Mit dem PlayBook präsentiert RIM (Research In Motion) einen Tablet-PC, der klar dem iPad Konkurrenz machen soll. Obwohl mit 12 Millionen verkauften Exemplaren im letzten Quartal ein neuer Rekord erreicht werden konnte, hat das Blackberry als Wanna-have-Gadget der Teppich-Etage so langsam an Sexyness verloren: “They want to see full documents”. Da Blackberry in vielen grossen Unternehmen bereits etabliert ist, dürfte wohl auch das PlayBook die Hürden interner IT-Abteilungen mit Leichtigkeit überspringen.
Ausgestattet ist das Playbook mit zwei Kameras für Videokonferenzen (3 & 5 Megapixel), einem Display mit 1024 x 600 Pixeln und einem Dual-Core-Prozessor, der Multitasking und das Abspielen von FullHD-Videos (1080p) erlauben soll. Das Tablet unterstützt sowohl Adobe Flash als auch HTML5 – damit sind die Attribute “flash-loving” und “umcompromised browsing”, wie sie z.B. auch in diesem Movie auf YouTube erwähnt werden, als klarer Seitenhieb gegen Apple zu verstehen.

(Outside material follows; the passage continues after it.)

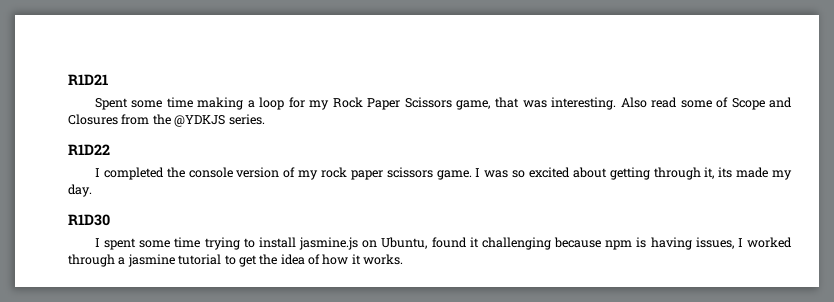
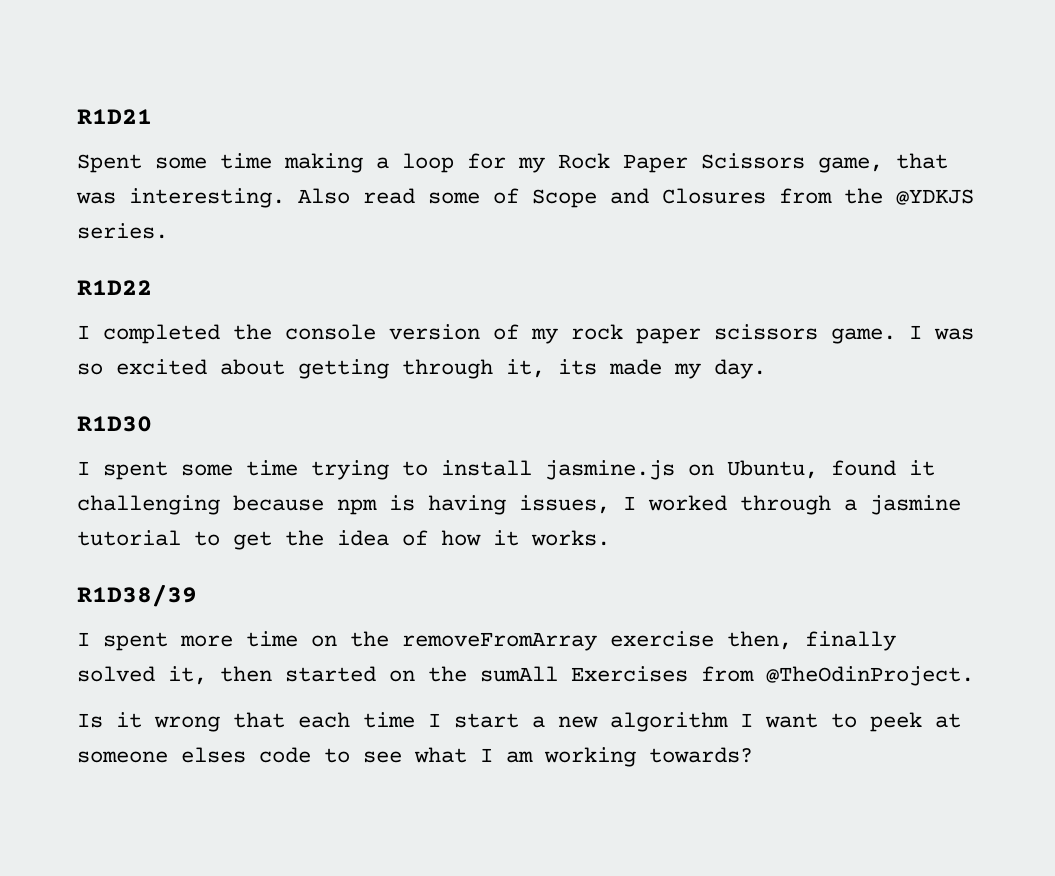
(404, 259) none -> [77,584,197,607] [77,631,896,651] [77,666,974,686] [77,712,961,732] [77,747,753,767] // R1D38/39 // I spent more time on the removeFromArray exercise then, finally solved it, then started on the sumAll Exercises from @TheOdinProject. // Is it wrong that each time I start a new algorithm I want to peek at someone elses code to see what I am working towards?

Mit einem eigenen App-Store (der App World) sowie In-App-Werbe- und Bezahl-Services rüstet sich der Kanadische Handy-Hersteller für neue Zielgruppen, ohne dank Sicherheits-/Enterprise-Management-Merkmalen die angestammten Gefilde verlassen zu wollen.
Das Device soll ab Anfang 2011 in den Handel kommen; erst nur mit WLAN, dann in einer kombinierten 3G/4G/WLAN-Version.